3. War crimes – atrocities against enemy combatants or conventional crimes committed by military units (see War crimes of the Wehrmacht), and include:
  - Invasion of Poland without a formal declaration of war: During the period of 1 September – 25 October 1939 German forces in their military actions engaged in executions of Polish POWs, bombing hospitals, murdering civilians, shooting refugees, and executing wounded soldiers. The cautious estimates give a number of at least 16,000 murdered victims.

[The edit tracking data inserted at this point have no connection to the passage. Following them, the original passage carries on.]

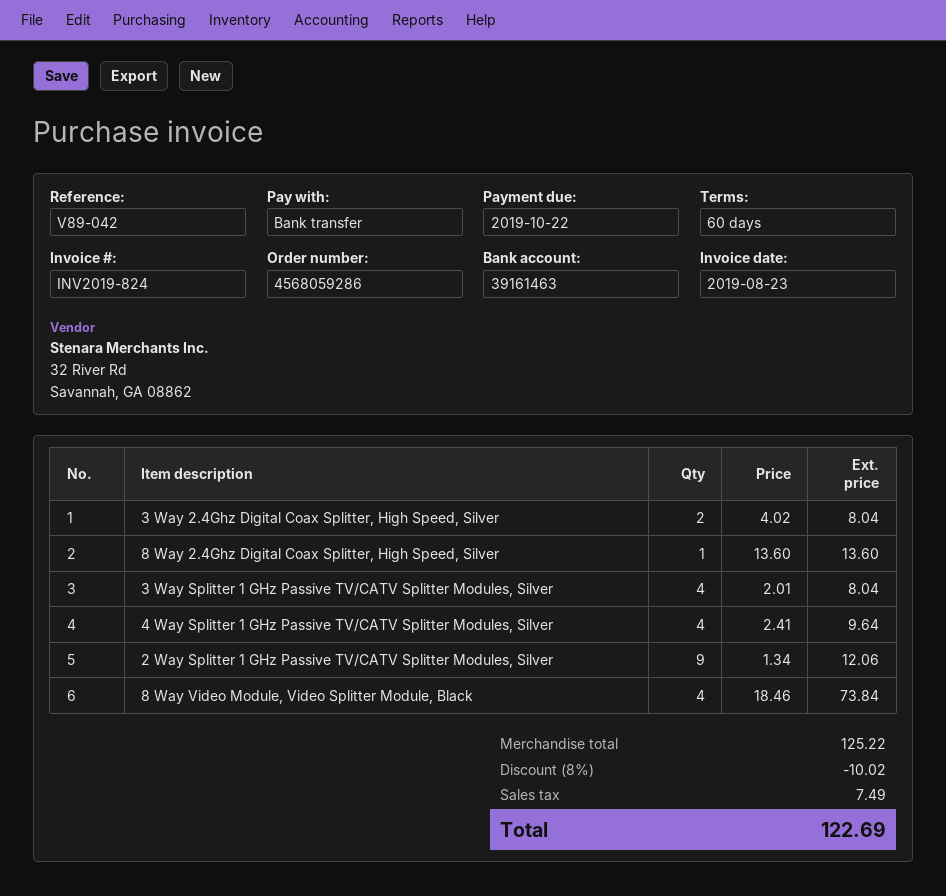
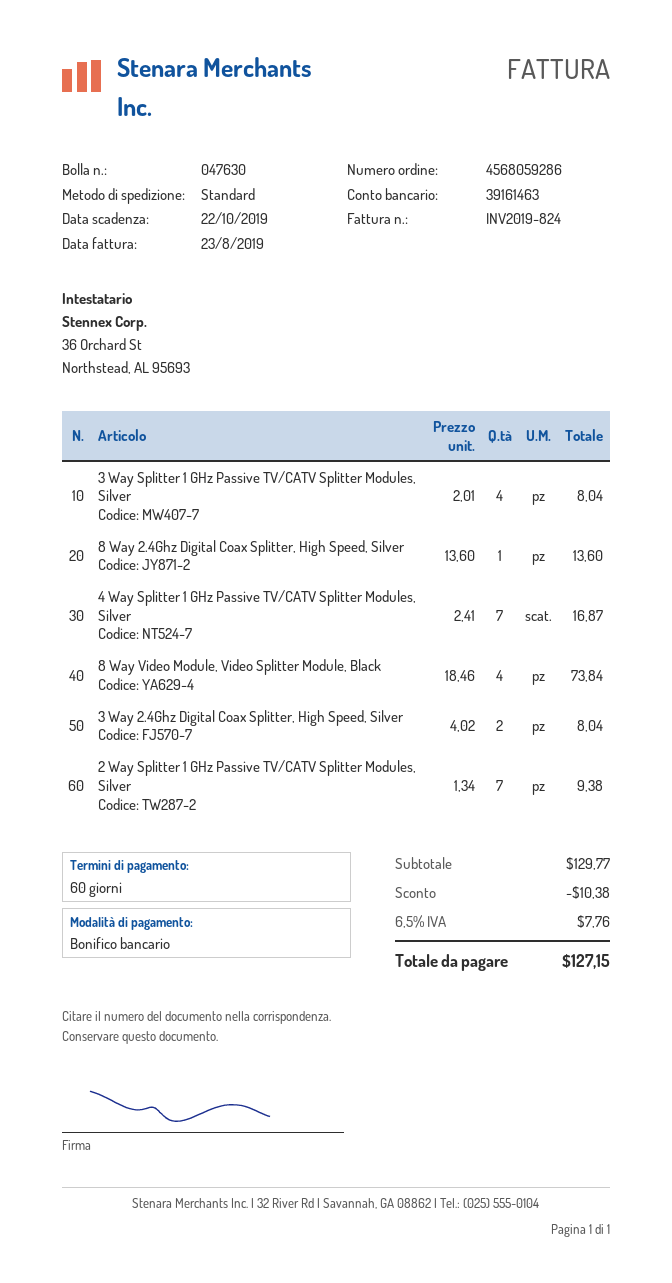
4 Way Splitter 1 GHz Passive TV/CATV Splitter Modules, Silver: 4 x 2.41 = 9.64 -> 7 x 2.41 = 16.87
2 Way Splitter 1 GHz Passive TV/CATV Splitter Modules, Silver: 9 x 1.34 = 12.06 -> 7 x 1.34 = 9.38
subtotal: 125.22 -> 129.77
discount: 10.02 -> 10.38
tax: 7.49 -> 7.76
total: 122.69 -> 127.15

  - Wawer massacre: the execution of 107 Polish civilians on the night of 26 to 27 December 1939 by the Nazi German occupiers of Wawer (near Warsaw), Poland. The execution was a response to the deaths of two German NCOs. 120 people were arrested and 114 were shot, of whom 7 survived.
  - Pacification Operations in German occupied Poland: During the occupation of Poland by German Reich, Wehrmacht forces took part in several pacification actions in rural areas, that resulted in murder of at least 20,000 Polish villagers.
  - Le Paradis massacre: In May 1940, British soldiers of the Royal Norfolk Regiment were captured by the SS and subsequently murdered. Fritz Knoechlein was tried, found guilty, and hanged for ordering the massacre.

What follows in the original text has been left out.